Set down exactly the lines below between the line holding "Server (Razor pages)" and the line holding "describiendo tu aporte.", inclusive; no other line belongs in the answer.

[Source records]
= = = =
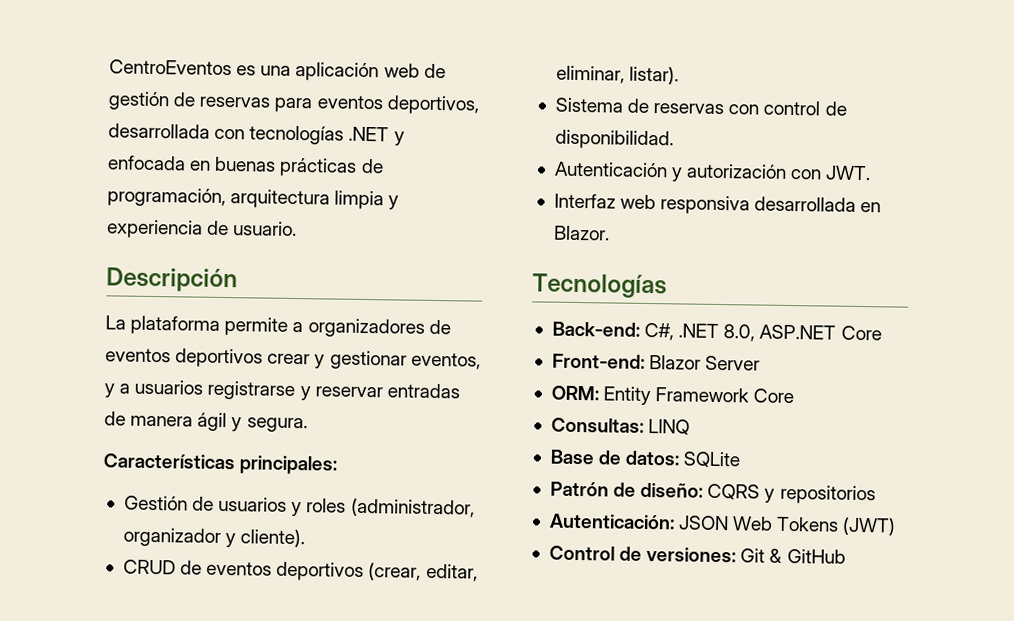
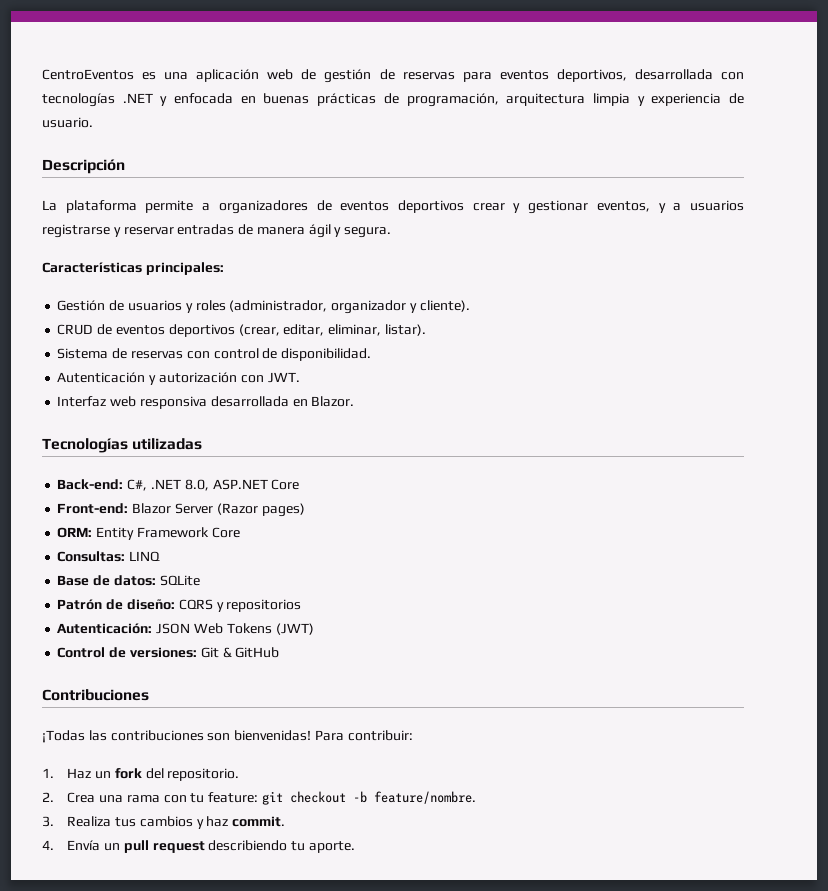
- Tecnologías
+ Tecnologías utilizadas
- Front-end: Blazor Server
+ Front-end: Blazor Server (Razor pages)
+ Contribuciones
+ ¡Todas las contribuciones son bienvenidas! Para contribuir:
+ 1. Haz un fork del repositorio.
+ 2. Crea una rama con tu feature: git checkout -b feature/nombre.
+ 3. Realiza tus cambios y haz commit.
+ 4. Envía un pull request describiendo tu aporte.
= = = =
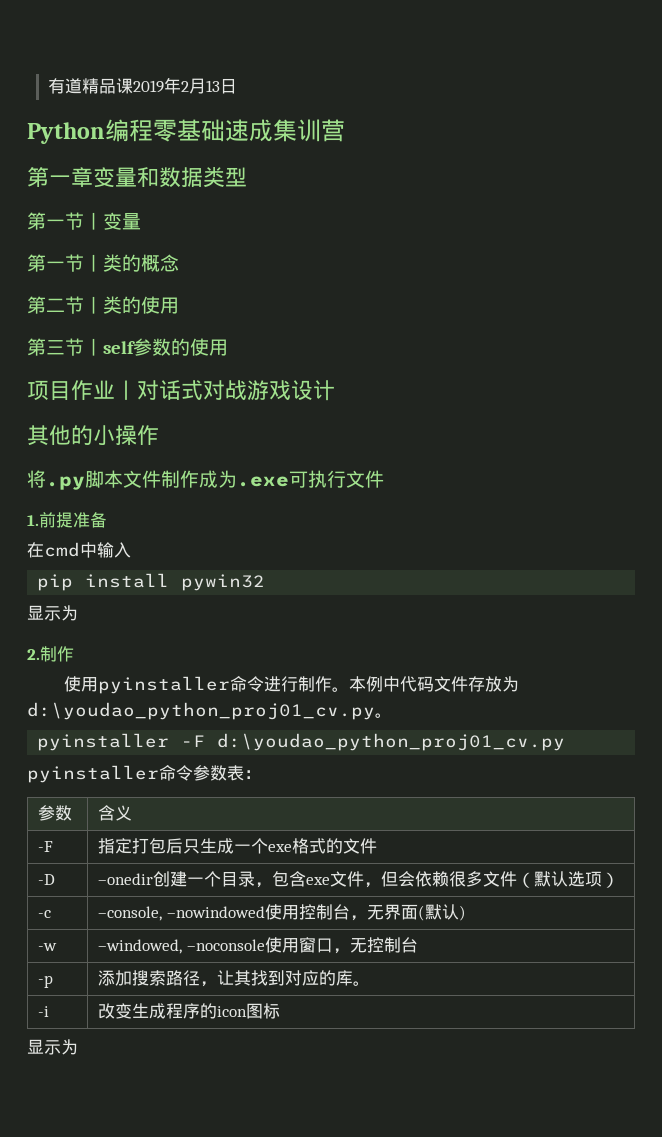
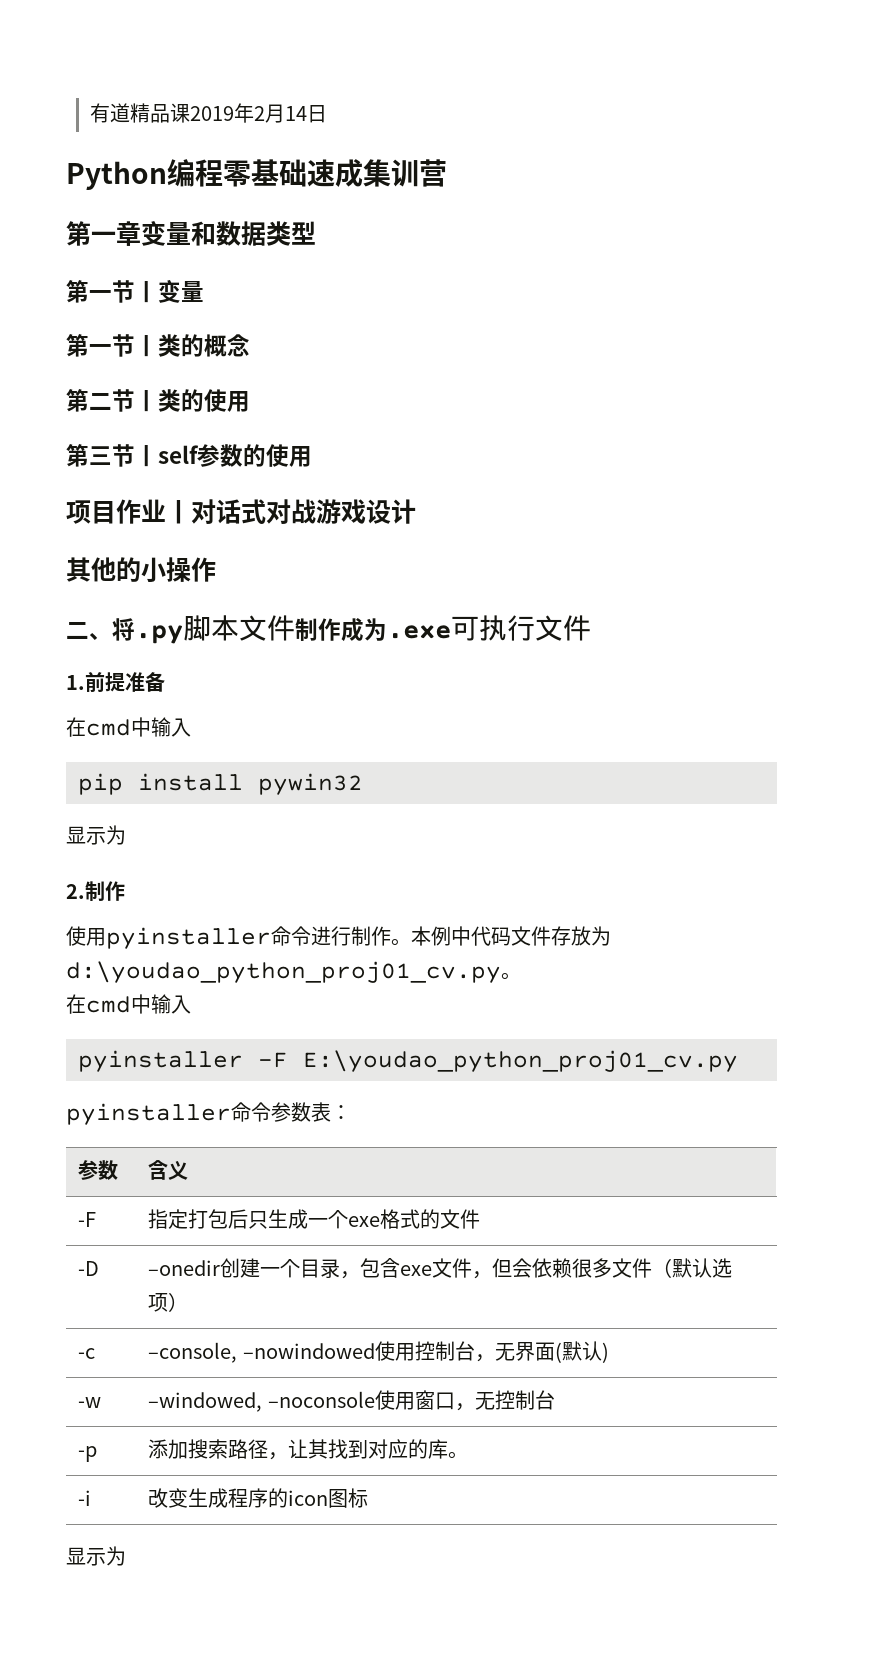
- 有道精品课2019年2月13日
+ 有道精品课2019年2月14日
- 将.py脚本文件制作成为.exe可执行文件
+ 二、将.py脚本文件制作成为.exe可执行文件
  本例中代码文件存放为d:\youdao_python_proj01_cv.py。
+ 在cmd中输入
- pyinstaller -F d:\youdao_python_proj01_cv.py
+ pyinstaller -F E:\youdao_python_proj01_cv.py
= = = =
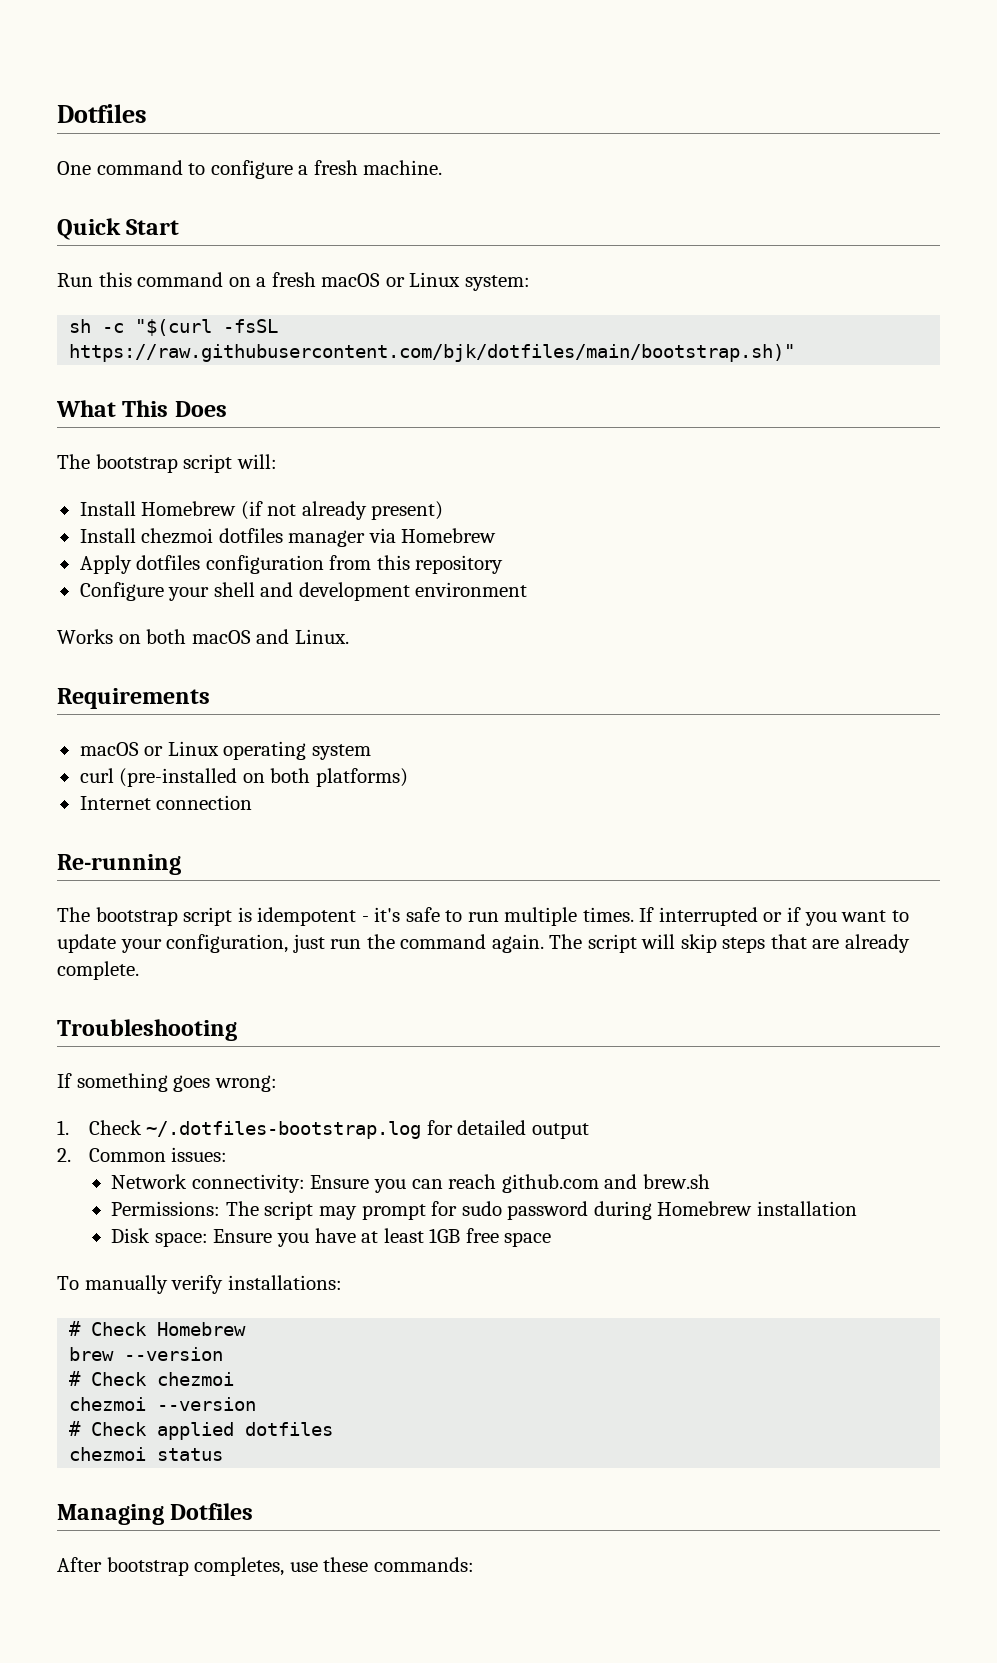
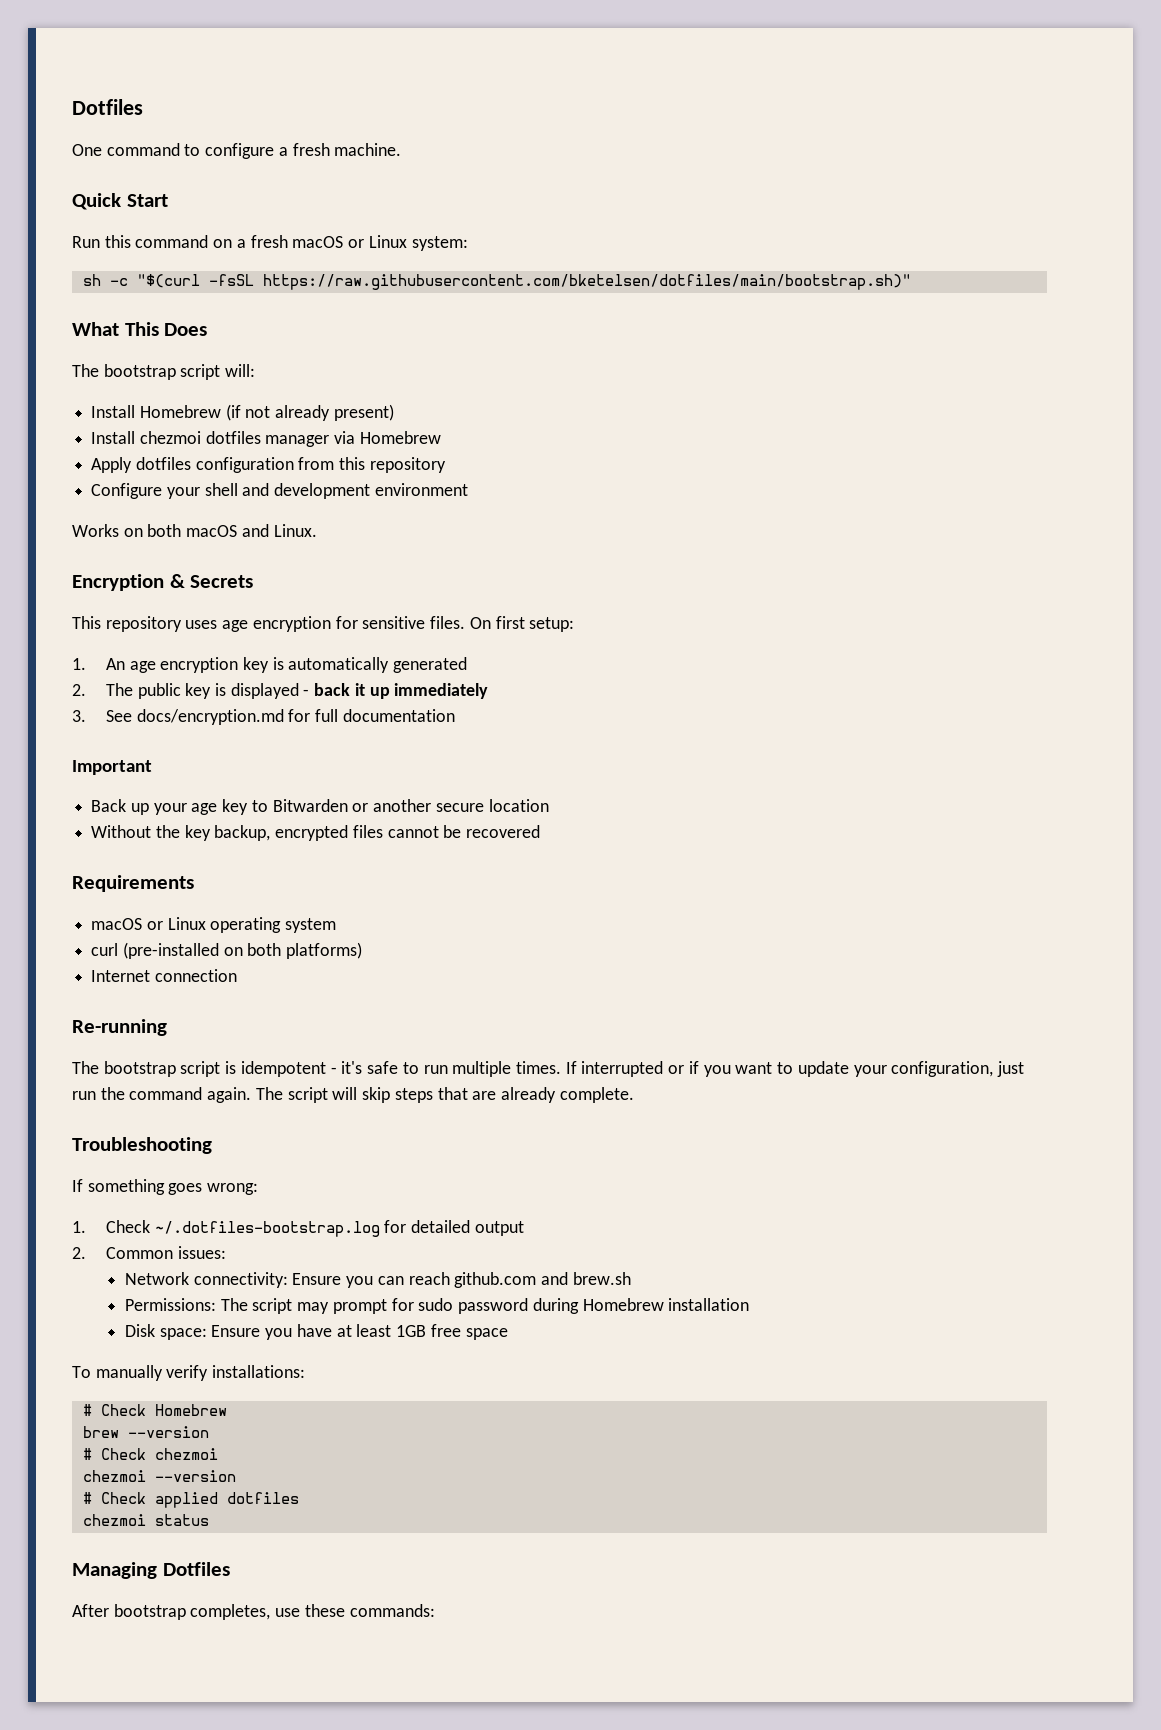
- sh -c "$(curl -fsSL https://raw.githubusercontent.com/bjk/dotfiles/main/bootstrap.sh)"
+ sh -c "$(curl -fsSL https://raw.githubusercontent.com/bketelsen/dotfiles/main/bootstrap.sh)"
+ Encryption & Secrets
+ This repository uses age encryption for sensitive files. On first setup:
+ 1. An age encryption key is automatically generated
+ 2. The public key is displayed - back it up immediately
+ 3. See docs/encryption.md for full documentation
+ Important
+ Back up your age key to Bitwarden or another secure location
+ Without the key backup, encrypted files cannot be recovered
= = = =
OUTPUT OF THE EXERCISE:
+ Front-end: Blazor Server (Razor pages)
+ Contribuciones
+ ¡Todas las contribuciones son bienvenidas! Para contribuir:
+ 1. Haz un fork del repositorio.
+ 2. Crea una rama con tu feature: git checkout -b feature/nombre.
+ 3. Realiza tus cambios y haz commit.
+ 4. Envía un pull request describiendo tu aporte.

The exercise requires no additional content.